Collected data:
>>>

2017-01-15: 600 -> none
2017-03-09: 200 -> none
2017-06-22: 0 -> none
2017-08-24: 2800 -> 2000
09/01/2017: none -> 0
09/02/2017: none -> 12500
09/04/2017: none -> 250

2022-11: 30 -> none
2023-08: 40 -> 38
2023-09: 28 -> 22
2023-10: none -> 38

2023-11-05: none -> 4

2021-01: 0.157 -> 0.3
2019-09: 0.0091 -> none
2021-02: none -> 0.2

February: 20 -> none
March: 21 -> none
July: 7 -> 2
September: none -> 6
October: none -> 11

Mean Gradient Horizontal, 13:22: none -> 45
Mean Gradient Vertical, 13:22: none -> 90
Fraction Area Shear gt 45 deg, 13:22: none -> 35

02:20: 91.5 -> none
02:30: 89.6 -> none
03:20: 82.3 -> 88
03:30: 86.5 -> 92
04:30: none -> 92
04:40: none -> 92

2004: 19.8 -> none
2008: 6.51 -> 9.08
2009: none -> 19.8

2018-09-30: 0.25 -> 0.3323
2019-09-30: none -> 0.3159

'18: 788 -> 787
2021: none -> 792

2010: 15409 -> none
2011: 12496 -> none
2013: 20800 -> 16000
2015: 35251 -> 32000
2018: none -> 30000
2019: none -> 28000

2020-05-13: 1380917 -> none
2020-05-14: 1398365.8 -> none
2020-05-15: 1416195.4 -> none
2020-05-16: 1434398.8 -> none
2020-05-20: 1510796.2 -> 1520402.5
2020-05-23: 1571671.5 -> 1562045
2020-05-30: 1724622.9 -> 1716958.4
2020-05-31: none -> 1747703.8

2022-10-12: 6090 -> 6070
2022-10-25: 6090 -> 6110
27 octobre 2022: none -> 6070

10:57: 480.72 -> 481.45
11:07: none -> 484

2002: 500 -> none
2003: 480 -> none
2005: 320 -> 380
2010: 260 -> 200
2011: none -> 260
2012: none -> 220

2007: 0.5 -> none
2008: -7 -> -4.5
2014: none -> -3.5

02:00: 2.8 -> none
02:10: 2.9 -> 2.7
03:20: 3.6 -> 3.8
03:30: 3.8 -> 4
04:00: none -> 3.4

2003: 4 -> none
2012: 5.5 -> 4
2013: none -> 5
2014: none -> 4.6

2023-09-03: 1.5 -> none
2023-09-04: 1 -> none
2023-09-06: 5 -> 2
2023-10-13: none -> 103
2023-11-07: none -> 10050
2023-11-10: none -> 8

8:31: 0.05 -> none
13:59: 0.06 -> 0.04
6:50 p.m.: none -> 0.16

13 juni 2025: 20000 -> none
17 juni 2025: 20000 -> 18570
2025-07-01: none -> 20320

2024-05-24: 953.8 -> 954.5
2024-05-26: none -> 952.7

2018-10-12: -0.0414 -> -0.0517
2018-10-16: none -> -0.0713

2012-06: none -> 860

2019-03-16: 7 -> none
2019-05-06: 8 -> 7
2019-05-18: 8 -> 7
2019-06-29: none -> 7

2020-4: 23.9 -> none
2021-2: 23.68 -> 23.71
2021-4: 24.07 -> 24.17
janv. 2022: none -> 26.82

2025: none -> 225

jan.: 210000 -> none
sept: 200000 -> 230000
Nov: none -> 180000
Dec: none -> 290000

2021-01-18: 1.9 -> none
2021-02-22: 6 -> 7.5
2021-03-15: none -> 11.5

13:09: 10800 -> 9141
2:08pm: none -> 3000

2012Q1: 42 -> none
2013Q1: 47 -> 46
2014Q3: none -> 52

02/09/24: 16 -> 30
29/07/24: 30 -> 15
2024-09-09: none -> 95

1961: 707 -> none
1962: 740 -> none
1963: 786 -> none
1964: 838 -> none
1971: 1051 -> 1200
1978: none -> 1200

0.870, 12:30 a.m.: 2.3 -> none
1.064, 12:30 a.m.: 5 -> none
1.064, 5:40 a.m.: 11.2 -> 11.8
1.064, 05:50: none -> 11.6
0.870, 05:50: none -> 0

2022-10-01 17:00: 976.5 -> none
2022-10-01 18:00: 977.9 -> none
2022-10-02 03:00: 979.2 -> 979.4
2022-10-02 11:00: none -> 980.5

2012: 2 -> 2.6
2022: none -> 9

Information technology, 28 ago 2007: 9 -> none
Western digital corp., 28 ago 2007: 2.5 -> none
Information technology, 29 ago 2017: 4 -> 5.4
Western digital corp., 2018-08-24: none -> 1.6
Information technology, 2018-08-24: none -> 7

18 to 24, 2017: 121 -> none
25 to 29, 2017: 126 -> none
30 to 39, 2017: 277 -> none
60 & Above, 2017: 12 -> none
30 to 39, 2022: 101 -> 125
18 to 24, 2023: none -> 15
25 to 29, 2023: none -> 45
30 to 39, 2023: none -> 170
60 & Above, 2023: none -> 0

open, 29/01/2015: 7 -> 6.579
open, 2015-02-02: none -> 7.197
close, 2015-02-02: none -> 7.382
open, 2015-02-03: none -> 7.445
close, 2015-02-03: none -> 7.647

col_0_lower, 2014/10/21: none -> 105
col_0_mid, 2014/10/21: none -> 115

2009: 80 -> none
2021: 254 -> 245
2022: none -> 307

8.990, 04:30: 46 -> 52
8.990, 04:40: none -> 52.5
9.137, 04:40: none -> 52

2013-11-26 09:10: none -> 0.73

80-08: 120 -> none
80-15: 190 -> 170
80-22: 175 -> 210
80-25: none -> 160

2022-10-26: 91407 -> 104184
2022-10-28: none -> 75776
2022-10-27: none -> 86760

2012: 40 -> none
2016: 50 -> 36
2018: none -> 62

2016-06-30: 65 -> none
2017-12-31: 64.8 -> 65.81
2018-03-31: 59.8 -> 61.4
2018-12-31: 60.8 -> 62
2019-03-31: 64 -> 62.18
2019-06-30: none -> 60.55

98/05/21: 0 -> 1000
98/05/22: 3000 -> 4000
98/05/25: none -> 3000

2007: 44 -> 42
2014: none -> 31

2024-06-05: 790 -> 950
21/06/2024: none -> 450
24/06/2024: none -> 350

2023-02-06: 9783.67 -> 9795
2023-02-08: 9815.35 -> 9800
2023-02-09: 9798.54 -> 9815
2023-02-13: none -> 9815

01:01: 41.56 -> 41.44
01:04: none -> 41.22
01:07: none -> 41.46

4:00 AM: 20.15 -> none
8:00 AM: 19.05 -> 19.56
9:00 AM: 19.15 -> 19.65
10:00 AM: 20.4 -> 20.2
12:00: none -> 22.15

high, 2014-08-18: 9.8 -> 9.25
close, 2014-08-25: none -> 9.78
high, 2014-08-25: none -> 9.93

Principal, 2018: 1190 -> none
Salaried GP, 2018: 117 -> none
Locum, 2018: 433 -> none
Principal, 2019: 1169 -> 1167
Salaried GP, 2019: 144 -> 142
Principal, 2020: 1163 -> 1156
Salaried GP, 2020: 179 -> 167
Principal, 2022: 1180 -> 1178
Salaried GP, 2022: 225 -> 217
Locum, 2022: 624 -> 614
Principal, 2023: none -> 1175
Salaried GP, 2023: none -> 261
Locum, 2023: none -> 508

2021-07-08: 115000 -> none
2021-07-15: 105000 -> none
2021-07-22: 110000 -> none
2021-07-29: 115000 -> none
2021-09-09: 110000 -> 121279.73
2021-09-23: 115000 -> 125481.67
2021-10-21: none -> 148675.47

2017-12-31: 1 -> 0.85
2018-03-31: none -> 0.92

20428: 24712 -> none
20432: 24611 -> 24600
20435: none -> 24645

<<<

• _What is expected_
Wherever the word "technology" occurs in the data above, copy the line it sits in.

• _Solution for this problem_
Information technology, 28 ago 2007: 9 -> none
Information technology, 29 ago 2017: 4 -> 5.4
Information technology, 2018-08-24: none -> 7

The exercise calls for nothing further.